- _PROBLEM_
Repeat the data exactly. Pictures stay out.

Web page revision data:
'''

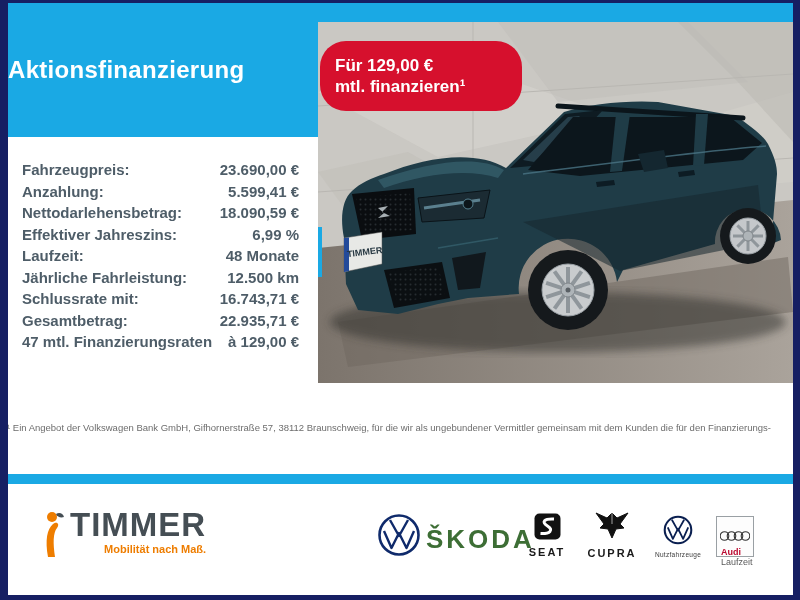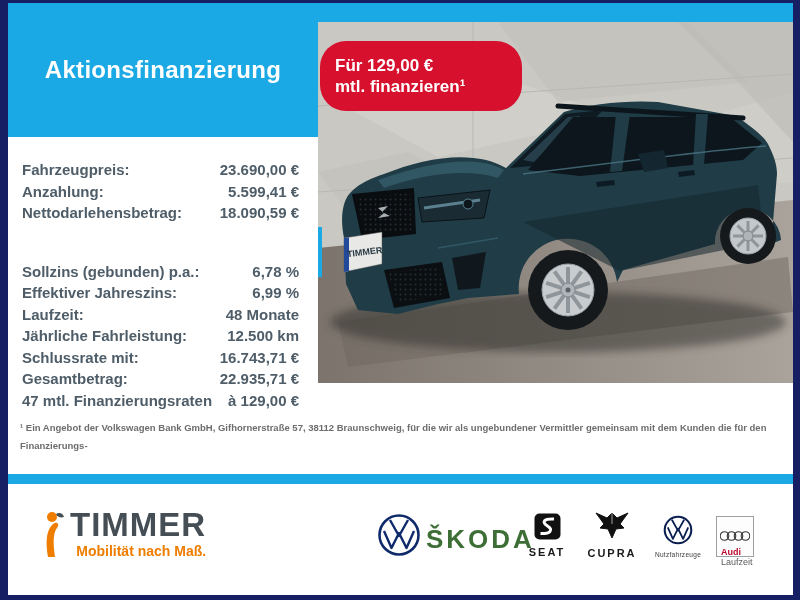--- a/index.html
+++ b/index.html
@@ -9,7 +9,7 @@
          border-width:3px 7px 5px 8px;z-index:60;pointer-events:none;}
   .cyan-top{position:absolute;left:8px;top:3px;width:785px;height:19px;background:#1aa9e4;}
   .headline-box{position:absolute;left:8px;top:3px;width:310px;height:134px;background:#1aa9e4;
-                display:flex;align-items:center;justify-content:center;z-index:2;}
+                display:flex;align-items:center;justify-content:flex-start;z-index:2;}
   .headline-box span{color:#fff;font-weight:bold;font-size:24px;letter-spacing:.3px;}
   .photo{position:absolute;left:318px;top:22px;width:475px;height:361px;z-index:1;}
   .cyan-tab{position:absolute;left:318px;top:227px;width:4px;height:50px;background:#1aa9e4;z-index:3;}

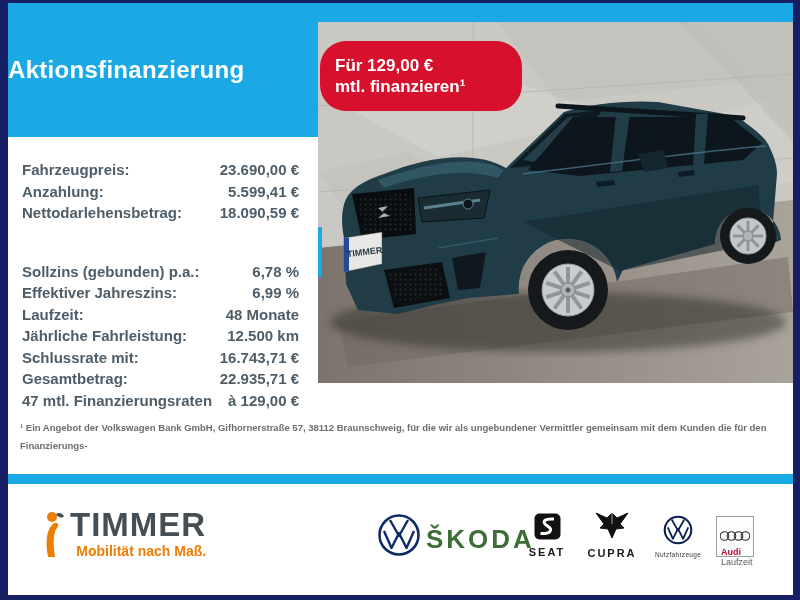--- a/index.html
+++ b/index.html
@@ -184,10 +184,6 @@
       <span>Nettodarlehensbetrag:</span>
       <span>18.090,59 €</span>
     </div>
-    <div class="finance-row group-gap">
-      <span>Sollzins (gebunden) p.a.:</span>
-      <span>6,78 %</span>
-    </div>
     <div class="finance-row">
       <span>Effektiver Jahreszins:</span>
       <span>6,99 %</span>

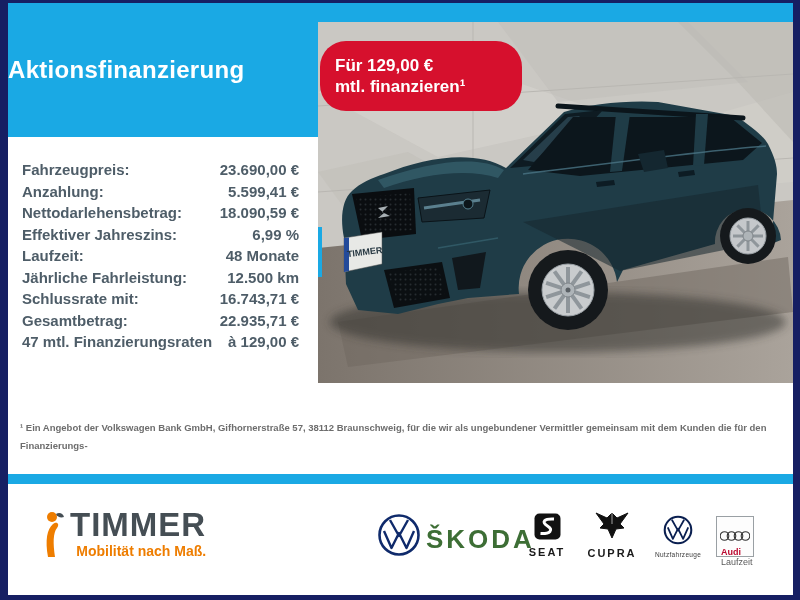--- a/index.html
+++ b/index.html
@@ -20,8 +20,8 @@
                  font-size:15px;font-weight:bold;z-index:2;}
   .finance-row{display:flex;justify-content:space-between;align-items:baseline;height:21.5px;}
   .group-gap{margin-top:37px;}
-  .disclaimer{position:absolute;left:20px;top:419px;width:764px;font-size:9.5px;color:#6d6d6d;
-              line-height:18px;z-index:2;font-weight:bold;}
+  .disclaimer{position:absolute;left:7px;top:419px;width:764px;font-size:9.5px;color:#6d6d6d;
+              line-height:18px;z-index:2;}
   .cyan-stripe{position:absolute;left:8px;top:474px;width:785px;height:10px;background:#1aa9e4;z-index:2;}
 
   

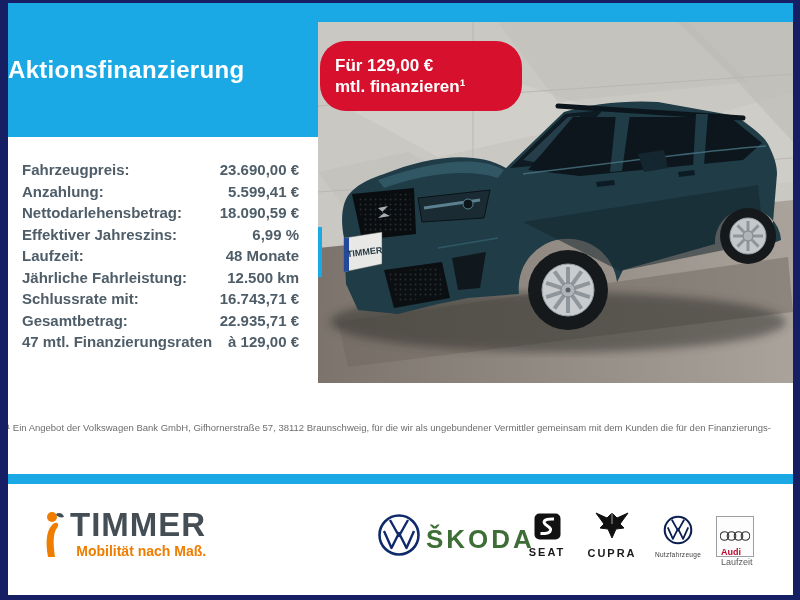--- a/index.html
+++ b/index.html
@@ -28,7 +28,7 @@
   .dealer{position:absolute;left:40px;top:508px;display:flex;align-items:flex-start;z-index:2;}
   .dealer-text{display:flex;flex-direction:column;}
   .dealer-name{font-size:33px;font-weight:bold;color:#454e54;letter-spacing:1px;line-height:34px;}
-  .dealer-tagline{font-size:14px;font-weight:bold;color:#ee7d00;text-align:right;margin-top:1px;}
+  .dealer-tagline{font-size:11px;font-weight:bold;color:#ee7d00;text-align:right;margin-top:1px;}
   .brand{position:absolute;text-align:center;z-index:2;color:#1a1a1a;}
   .brand-vw{left:377px;top:513px;}
   .brand-skoda{left:426px;top:524px;font-size:26px;font-weight:bold;color:#3d6e35;letter-spacing:3px;}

'''

- _ANSWER TO THE EXERCISE_
--- a/index.html
+++ b/index.html
@@ -9,7 +9,7 @@
          border-width:3px 7px 5px 8px;z-index:60;pointer-events:none;}
   .cyan-top{position:absolute;left:8px;top:3px;width:785px;height:19px;background:#1aa9e4;}
   .headline-box{position:absolute;left:8px;top:3px;width:310px;height:134px;background:#1aa9e4;
-                display:flex;align-items:center;justify-content:center;z-index:2;}
+                display:flex;align-items:center;justify-content:flex-start;z-index:2;}
   .headline-box span{color:#fff;font-weight:bold;font-size:24px;letter-spacing:.3px;}
   .photo{position:absolute;left:318px;top:22px;width:475px;height:361px;z-index:1;}
   .cyan-tab{position:absolute;left:318px;top:227px;width:4px;height:50px;background:#1aa9e4;z-index:3;}

--- a/index.html
+++ b/index.html
@@ -184,10 +184,6 @@
       <span>Nettodarlehensbetrag:</span>
       <span>18.090,59 €</span>
     </div>
-    <div class="finance-row group-gap">
-      <span>Sollzins (gebunden) p.a.:</span>
-      <span>6,78 %</span>
-    </div>
     <div class="finance-row">
       <span>Effektiver Jahreszins:</span>
       <span>6,99 %</span>

--- a/index.html
+++ b/index.html
@@ -20,8 +20,8 @@
                  font-size:15px;font-weight:bold;z-index:2;}
   .finance-row{display:flex;justify-content:space-between;align-items:baseline;height:21.5px;}
   .group-gap{margin-top:37px;}
-  .disclaimer{position:absolute;left:20px;top:419px;width:764px;font-size:9.5px;color:#6d6d6d;
-              line-height:18px;z-index:2;font-weight:bold;}
+  .disclaimer{position:absolute;left:7px;top:419px;width:764px;font-size:9.5px;color:#6d6d6d;
+              line-height:18px;z-index:2;}
   .cyan-stripe{position:absolute;left:8px;top:474px;width:785px;height:10px;background:#1aa9e4;z-index:2;}
 
   

--- a/index.html
+++ b/index.html
@@ -28,7 +28,7 @@
   .dealer{position:absolute;left:40px;top:508px;display:flex;align-items:flex-start;z-index:2;}
   .dealer-text{display:flex;flex-direction:column;}
   .dealer-name{font-size:33px;font-weight:bold;color:#454e54;letter-spacing:1px;line-height:34px;}
-  .dealer-tagline{font-size:14px;font-weight:bold;color:#ee7d00;text-align:right;margin-top:1px;}
+  .dealer-tagline{font-size:11px;font-weight:bold;color:#ee7d00;text-align:right;margin-top:1px;}
   .brand{position:absolute;text-align:center;z-index:2;color:#1a1a1a;}
   .brand-vw{left:377px;top:513px;}
   .brand-skoda{left:426px;top:524px;font-size:26px;font-weight:bold;color:#3d6e35;letter-spacing:3px;}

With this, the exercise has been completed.